• DATA EXCERPTS
____
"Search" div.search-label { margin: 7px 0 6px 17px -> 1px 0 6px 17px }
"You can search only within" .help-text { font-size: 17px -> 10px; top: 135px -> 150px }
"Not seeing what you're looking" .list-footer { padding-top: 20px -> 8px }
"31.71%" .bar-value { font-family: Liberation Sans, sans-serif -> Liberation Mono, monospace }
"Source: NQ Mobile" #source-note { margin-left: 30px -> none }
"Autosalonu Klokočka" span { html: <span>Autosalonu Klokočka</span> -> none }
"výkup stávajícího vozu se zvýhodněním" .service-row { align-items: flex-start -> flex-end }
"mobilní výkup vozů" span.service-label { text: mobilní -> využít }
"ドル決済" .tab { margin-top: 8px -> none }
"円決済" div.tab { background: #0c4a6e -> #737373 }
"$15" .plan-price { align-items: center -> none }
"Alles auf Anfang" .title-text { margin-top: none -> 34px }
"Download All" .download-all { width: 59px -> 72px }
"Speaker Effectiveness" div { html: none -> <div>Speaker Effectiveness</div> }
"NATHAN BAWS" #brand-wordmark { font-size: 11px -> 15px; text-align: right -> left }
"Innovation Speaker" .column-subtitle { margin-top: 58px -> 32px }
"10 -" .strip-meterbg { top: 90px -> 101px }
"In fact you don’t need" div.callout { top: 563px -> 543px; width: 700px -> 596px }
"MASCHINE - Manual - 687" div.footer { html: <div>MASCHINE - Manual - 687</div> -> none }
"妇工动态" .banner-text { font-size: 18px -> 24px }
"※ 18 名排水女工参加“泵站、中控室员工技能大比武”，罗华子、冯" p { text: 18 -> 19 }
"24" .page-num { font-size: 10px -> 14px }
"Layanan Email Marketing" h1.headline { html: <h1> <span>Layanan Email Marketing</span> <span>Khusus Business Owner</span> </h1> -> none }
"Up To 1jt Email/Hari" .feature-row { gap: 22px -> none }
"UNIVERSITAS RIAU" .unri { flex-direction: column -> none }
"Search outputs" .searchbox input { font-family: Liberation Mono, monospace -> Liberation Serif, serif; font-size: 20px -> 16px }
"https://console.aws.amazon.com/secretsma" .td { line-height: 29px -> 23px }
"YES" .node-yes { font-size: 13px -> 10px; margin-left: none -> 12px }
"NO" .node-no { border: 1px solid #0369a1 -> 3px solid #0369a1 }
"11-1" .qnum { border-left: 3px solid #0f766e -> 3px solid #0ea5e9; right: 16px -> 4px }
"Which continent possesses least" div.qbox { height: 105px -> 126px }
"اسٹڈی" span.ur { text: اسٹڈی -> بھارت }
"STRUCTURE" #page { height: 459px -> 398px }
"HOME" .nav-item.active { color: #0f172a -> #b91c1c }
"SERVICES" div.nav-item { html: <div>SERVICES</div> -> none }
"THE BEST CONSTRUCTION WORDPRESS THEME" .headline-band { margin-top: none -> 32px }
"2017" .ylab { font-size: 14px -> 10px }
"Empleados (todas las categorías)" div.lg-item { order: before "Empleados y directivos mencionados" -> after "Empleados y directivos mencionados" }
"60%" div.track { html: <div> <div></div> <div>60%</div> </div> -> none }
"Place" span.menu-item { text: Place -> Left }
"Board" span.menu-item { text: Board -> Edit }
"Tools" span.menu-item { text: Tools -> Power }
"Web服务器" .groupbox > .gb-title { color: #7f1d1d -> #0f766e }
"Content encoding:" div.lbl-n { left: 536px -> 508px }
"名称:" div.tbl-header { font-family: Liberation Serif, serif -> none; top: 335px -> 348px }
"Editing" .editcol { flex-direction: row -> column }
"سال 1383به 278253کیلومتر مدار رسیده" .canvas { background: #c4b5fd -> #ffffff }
____
• EXERCISE DIRECTIONS
Here the job is to set down exactly the lines of the material above that fall between the one with "seeing what you're" and the one with "margin-top: 8px ->", inclusive, and nothing beyond them.

• TASK OUTPUT
"Not seeing what you're looking" .list-footer { padding-top: 20px -> 8px }
"31.71%" .bar-value { font-family: Liberation Sans, sans-serif -> Liberation Mono, monospace }
"Source: NQ Mobile" #source-note { margin-left: 30px -> none }
"Autosalonu Klokočka" span { html: <span>Autosalonu Klokočka</span> -> none }
"výkup stávajícího vozu se zvýhodněním" .service-row { align-items: flex-start -> flex-end }
"mobilní výkup vozů" span.service-label { text: mobilní -> využít }
"ドル決済" .tab { margin-top: 8px -> none }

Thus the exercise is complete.